Segment Start: INFORMATION SUPPLIED

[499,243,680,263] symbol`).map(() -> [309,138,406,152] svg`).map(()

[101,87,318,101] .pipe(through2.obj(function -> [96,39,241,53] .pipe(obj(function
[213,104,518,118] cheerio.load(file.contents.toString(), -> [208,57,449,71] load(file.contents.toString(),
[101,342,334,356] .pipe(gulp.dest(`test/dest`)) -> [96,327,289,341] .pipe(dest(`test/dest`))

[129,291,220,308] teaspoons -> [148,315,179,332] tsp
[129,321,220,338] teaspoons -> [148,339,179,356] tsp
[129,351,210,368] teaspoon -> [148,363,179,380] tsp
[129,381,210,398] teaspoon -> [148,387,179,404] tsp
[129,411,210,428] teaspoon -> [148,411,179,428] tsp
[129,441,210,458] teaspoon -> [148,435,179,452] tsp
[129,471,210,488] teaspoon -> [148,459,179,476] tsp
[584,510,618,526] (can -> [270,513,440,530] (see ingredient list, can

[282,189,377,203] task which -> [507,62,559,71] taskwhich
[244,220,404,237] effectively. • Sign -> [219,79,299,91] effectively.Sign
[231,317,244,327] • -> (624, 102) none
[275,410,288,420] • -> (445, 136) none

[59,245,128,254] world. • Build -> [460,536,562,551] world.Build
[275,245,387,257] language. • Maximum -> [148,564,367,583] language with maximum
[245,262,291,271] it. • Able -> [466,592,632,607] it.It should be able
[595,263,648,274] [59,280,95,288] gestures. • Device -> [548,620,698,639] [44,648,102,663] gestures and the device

Segment End: INFORMATION SUPPLIED

### WORK INSTRUCTION
All lines above from the one with "[584,510,618,526] (can ->" to the one with "[275,410,288,420] • -> (445, 136) none", inclusive, should be copied exactly, and no other lines.

### SOLUTION FOR THIS PROBLEM
[584,510,618,526] (can -> [270,513,440,530] (see ingredient list, can

[282,189,377,203] task which -> [507,62,559,71] taskwhich
[244,220,404,237] effectively. • Sign -> [219,79,299,91] effectively.Sign
[231,317,244,327] • -> (624, 102) none
[275,410,288,420] • -> (445, 136) none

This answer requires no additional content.